(Before-and-after page screenshots)
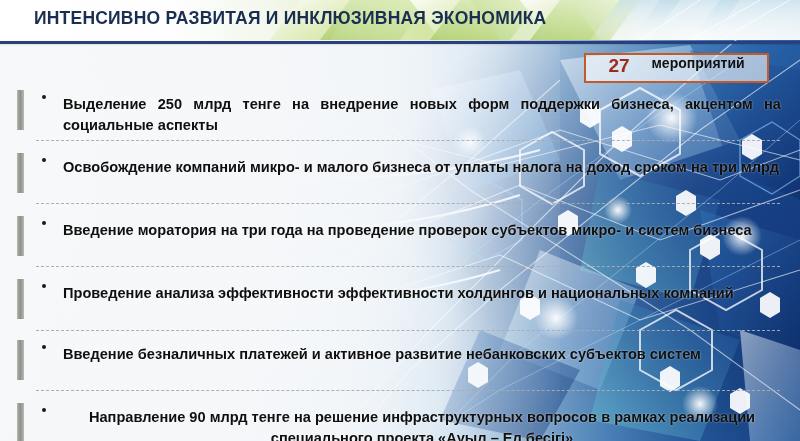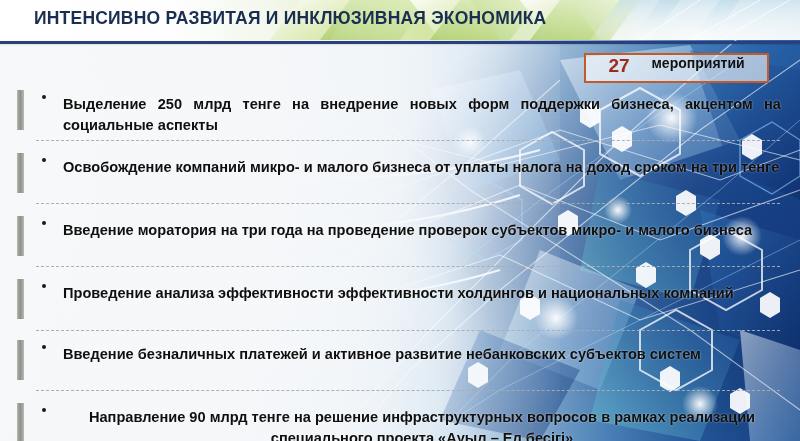--- a/index.html
+++ b/index.html
@@ -359,7 +359,7 @@
     <div class="item" style="top:63px;">
       <div class="item-bar" style="height:40px;"></div>
       <div class="item-bullet"></div>
-      <div class="item-text">Освобождение компаний микро- и малого бизнеса от уплаты налога на доход сроком на три тенге</div>
+      <div class="item-text">Освобождение компаний микро- и малого бизнеса от уплаты налога на доход сроком на три млрд</div>
     </div>
     <div class="sep" style="top:117px;"></div>
 

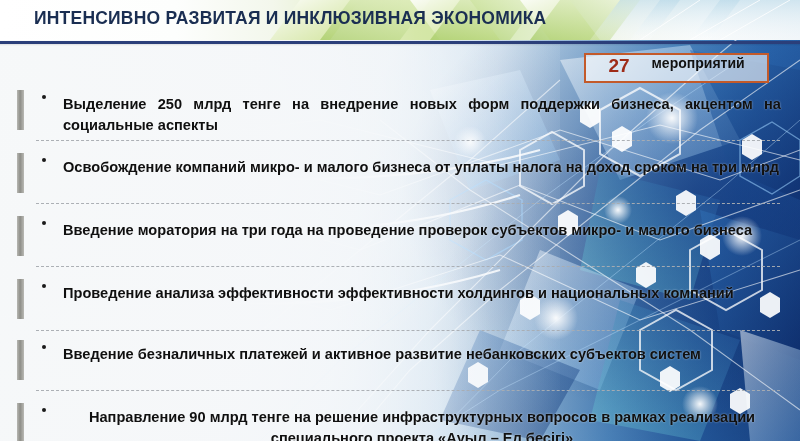--- a/index.html
+++ b/index.html
@@ -366,7 +366,7 @@
     <div class="item" style="top:126px;">
       <div class="item-bar" style="height:40px;"></div>
       <div class="item-bullet"></div>
-      <div class="item-text">Введение моратория на три года на проведение проверок субъектов микро- и малого бизнеса</div>
+      <div class="item-text">Введение моратория на три года на проведение проверок субъектов микро- и систем бизнеса</div>
     </div>
     <div class="sep" style="top:180px;"></div>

■ Work required
Transcribe each entry above exactly, apart from the pictures.

■ Answer for this exercise
--- a/index.html
+++ b/index.html
@@ -359,7 +359,7 @@
     <div class="item" style="top:63px;">
       <div class="item-bar" style="height:40px;"></div>
       <div class="item-bullet"></div>
-      <div class="item-text">Освобождение компаний микро- и малого бизнеса от уплаты налога на доход сроком на три тенге</div>
+      <div class="item-text">Освобождение компаний микро- и малого бизнеса от уплаты налога на доход сроком на три млрд</div>
     </div>
     <div class="sep" style="top:117px;"></div>
 

--- a/index.html
+++ b/index.html
@@ -366,7 +366,7 @@
     <div class="item" style="top:126px;">
       <div class="item-bar" style="height:40px;"></div>
       <div class="item-bullet"></div>
-      <div class="item-text">Введение моратория на три года на проведение проверок субъектов микро- и малого бизнеса</div>
+      <div class="item-text">Введение моратория на три года на проведение проверок субъектов микро- и систем бизнеса</div>
     </div>
     <div class="sep" style="top:180px;"></div>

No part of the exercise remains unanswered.